CodePipeline Integration and Rollback Strategy
Combining with CodePipeline automates the entire workflow from source code change detection through build, test, and deployment. Inserting manual approval actions between pipeline stages provides a review gate before production deployments. CodeDeploy's rollback capability is a critical mechanism for deployment safety - when ValidateService hooks or health checks fail during deployment, it automatically reverts to the previous version. Integration with CloudWatch Alarms enables triggering rollbacks when post-deployment error rates increase or latency rises. With Blue/Green deployments, configuring the old environment to be retained for a set period guarantees immediate rollback when issues are discovered. Deployment logs are automatically sent to CloudWatch Logs, serving as data for failure analysis and performance improvement.

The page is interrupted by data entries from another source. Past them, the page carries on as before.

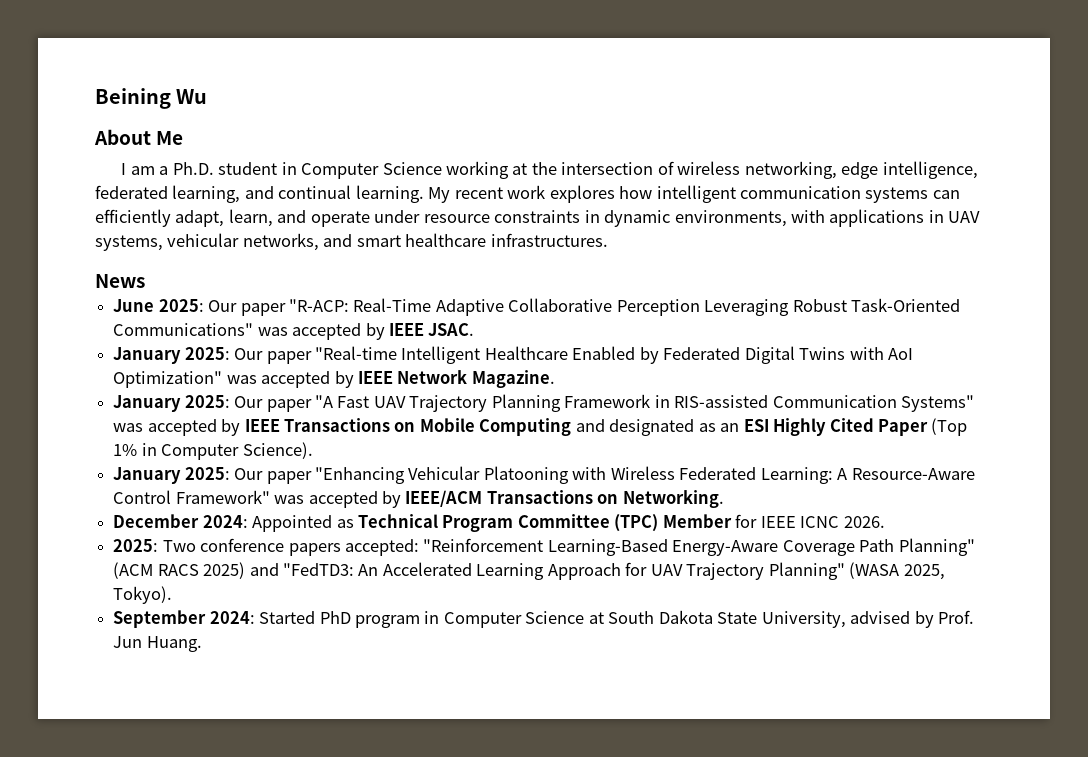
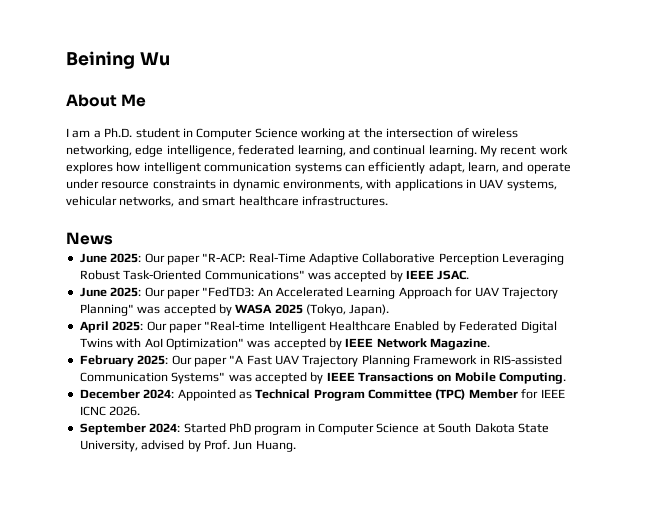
- January 2025: Our paper "Real-time Intelligent Healthcare Enabled by Federated Digital Twins with AoI Optimization" was accepted by IEEE Network Magazine.
+ June 2025: Our paper "FedTD3: An Accelerated Learning Approach for UAV Trajectory Planning" was accepted by WASA 2025 (Tokyo, Japan).
+ April 2025: Our paper "Real-time Intelligent Healthcare Enabled by Federated Digital Twins with AoI Optimization" was accepted by IEEE Network Magazine.
- January 2025: Our paper "A Fast UAV Trajectory Planning Framework in RIS-assisted Communication Systems" was accepted by IEEE Transactions on Mobile Computing and designated as an ESI Highly Cited Paper (Top 1% in Computer Science).
- January 2025: Our paper "Enhancing Vehicular Platooning with Wireless Federated Learning: A Resource-Aware Control Framework" was accepted by IEEE/ACM Transactions on Networking.
+ February 2025: Our paper "A Fast UAV Trajectory Planning Framework in RIS-assisted Communication Systems" was accepted by IEEE Transactions on Mobile Computing.
- 2025: Two conference papers accepted: "Reinforcement Learning-Based Energy-Aware Coverage Path Planning" (ACM RACS 2025) and "FedTD3: An Accelerated Learning Approach for UAV Trajectory Planning" (WASA 2025, Tokyo).

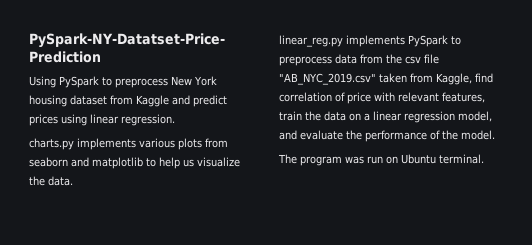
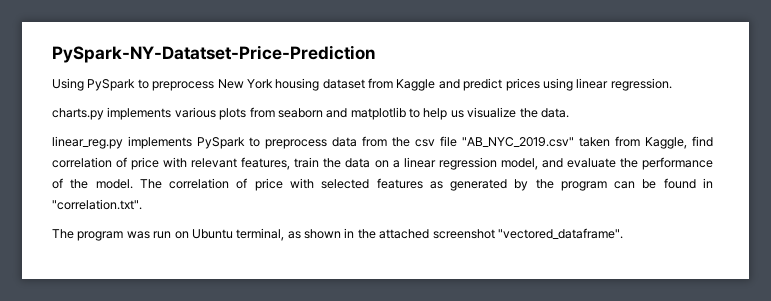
+ The correlation of price with selected features as generated by the program can be found in "correlation.txt".
- The program was run on Ubuntu terminal.
+ The program was run on Ubuntu terminal, as shown in the attached screenshot "vectored_dataframe".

Comparing CodeDeploy with Other Deployment Methods
Deployment options for EC2 include CodeDeploy, Systems Manager Run Command, configuration management tools (Ansible/Chef), and containerization (ECS/EKS). CodeDeploy uses agent-based pull deployments, eliminating the need for SSH access or security group modifications. Systems Manager Run Command suits ad-hoc command execution but requires custom implementation for rollback and staged deployment control. Ansible/Chef excel at configuration management idempotency but lack AWS-native deployment progress management (minimum healthy hosts, automatic rollback). Containerization is the ideal for immutable infrastructure but carries high migration costs for legacy applications. For existing workloads on EC2/on-premises, CodeDeploy offers the lowest-cost incremental adoption. The ability to include on-premises servers as deployment targets is a unique CodeDeploy strength, making it the only AWS-native option for building a unified deployment pipeline in hybrid environments.
CodeDeploy Pricing
CodeDeploy EC2/on-premises deployments are free to use. There are no additional charges for deploying to EC2 instances. Deployments to on-premises servers cost approximately $0.02 per instance per deployment. Deployments to ECS and Lambda are also free. Since CodeDeploy itself costs virtually nothing, it has a low barrier to adoption as a deployment stage in CI/CD pipelines. However, S3 storage for revisions, CodePipeline fees (approximately $1 per pipeline per month) for deployment triggers, and SNS fees for notifications are billed separately. For large fleets (hundreds of instances or more), the per-deployment charge for on-premises deployments becomes non-trivial, so you should estimate costs based on the product of monthly deployment count and instance count.
Summary
CodeDeploy EC2/on-premises deployments declaratively define the deployment process using AppSpec files and lifecycle hooks. Tag-based deployment groups handle dynamic fleets, and minimum healthy hosts ensure availability during deployment. Since on-premises servers can also be included as targets, it is effective for unified deployment management in hybrid environments. By ensuring idempotent script design and proper Auto Scaling lifecycle hook coordination, you can achieve stable zero-downtime deployments.